The blood thinners Yeakley was given required her to inject herself twice a day in the stomach with a needle, 12 hours apart.
“I hate shots completely,” Yeakley said. “It got to the point where it wasn’t that bad for me, but giving injections into yourself in the same spot, your stomach gets knots underneath the skin. So trying to find spots that I hadn’t recently been using in my stomach, that was really hard to do because if I tried to put a needle in there it hurt really bad.”
But things progressively got better. In January this year, Yeakley was cleared for non-contact physical activity. In March, Yeakley joined a drug study that allowed her to take blood thinners orally instead of by injection. In April, she picked up the intensity of her workouts.
“She was working out five times a week sometimes, twice a day, working out at Pro Motion and F.A.S.S.T. and at James Wood,” Adrian said. “She was probably doing more than she should have been at times.”
Kevin Reed said Erika had the same problem holding back. It’s the competitor in them.
Yeakley’s surgery might have eased her physical pain, but not being with her teammates hit her hard.
Yeakley missed the last three matches of the volleyball season, including a five-set loss to Millbrook in the district tournament semifinals in which the Colonels had five match points at 14-9 in the fifth set. And she wasn’t able to participate at all in the soccer season, which saw James Wood win 10 games for the first time in the program’s 22-year history.

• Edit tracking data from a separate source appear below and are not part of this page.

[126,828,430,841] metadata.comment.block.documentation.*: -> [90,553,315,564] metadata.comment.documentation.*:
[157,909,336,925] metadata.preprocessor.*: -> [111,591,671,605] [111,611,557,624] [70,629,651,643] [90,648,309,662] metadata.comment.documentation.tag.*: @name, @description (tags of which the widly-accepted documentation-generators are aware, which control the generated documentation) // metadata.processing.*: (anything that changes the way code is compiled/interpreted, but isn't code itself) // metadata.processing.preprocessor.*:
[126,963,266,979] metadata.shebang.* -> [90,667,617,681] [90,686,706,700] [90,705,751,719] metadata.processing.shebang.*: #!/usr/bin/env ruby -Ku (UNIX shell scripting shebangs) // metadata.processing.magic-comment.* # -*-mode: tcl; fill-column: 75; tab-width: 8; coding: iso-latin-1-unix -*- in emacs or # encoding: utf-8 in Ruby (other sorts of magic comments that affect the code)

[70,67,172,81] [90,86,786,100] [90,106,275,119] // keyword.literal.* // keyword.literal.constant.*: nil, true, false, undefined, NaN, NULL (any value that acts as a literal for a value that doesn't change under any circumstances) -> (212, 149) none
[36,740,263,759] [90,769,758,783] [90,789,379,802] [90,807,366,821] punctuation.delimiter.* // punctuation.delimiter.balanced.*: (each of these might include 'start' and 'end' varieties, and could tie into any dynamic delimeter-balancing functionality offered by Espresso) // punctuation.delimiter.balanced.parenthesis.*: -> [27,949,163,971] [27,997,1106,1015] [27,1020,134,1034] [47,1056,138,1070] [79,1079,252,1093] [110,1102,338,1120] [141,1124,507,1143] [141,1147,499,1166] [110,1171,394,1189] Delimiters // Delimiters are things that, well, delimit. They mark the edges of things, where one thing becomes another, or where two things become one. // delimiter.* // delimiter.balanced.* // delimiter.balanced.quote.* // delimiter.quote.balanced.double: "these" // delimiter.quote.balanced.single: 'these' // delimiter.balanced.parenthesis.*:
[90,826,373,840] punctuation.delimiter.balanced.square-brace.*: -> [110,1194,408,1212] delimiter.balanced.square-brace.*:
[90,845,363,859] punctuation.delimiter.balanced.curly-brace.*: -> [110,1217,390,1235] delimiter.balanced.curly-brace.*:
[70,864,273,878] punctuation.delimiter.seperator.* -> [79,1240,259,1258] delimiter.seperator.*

“There were a lot of low moments, just being mad that I couldn’t be out there with my team,” Yeakley said.
Yeakley was originally supposed to be on blood thinners for 12 months, which would have prevented her from playing volleyball this season. But that strong desire to compete for her school again led to a meeting with her vascular surgeon on July 5 in hopes of going off the blood thinners.
“I definitely didn’t want to push them to let me play just because I wanted it so badly,” Yeakley said. “I wanted to make sure I was healthy enough to go play.”
When an examination revealed that there was no change in the status of the vein — which is what the surgeon wanted to see — she said Pullen could stop taking them. When the hematologist in Yeakley’s drug study agreed with the surgeon’s assessment two weeks later, Yeakley had the clearance she needed to compete. (Yeakley’s condition will be checked again in November.
Based on the way she’s been performing this year, it’s as if Yeakley didn’t miss any time at all. Yeakley said she felt a little rusty when practice first started, but she has 264 digs to once again lead the area. She has 60 more than anyone else.
“She’s been the same Yeakley she’s always been,” Putnam said.
Even more important than having her volleyball skills back is having her personality back.
“It was scary [last year],” said Putnam in recalling the season’s final week. “We knew where she was, and it just wasn’t the same without her. It felt like a big piece of the team was missing.
“She’s always playing dancing around, playing music, and just having a great time before games. It’s great to have her back.”
“It would have affected the team chemistry tremendously this year if we didn’t have her because she’s loved as a player,” Hillyard said. “She’s one of the team captains. I think that’s something that would be missed the most, her being on the floor and taking charge of things.”
Yeakley and her family have appreciated every minute of the entire experience this fall. Adrian says every day is “a joy and blessing.”
“I know I wouldn’t be in the amazing mental state that I’m in now if I didn’t have so many people behind me,” Yeakley said. “It’s just an unbelievable feeling to be back on the court.”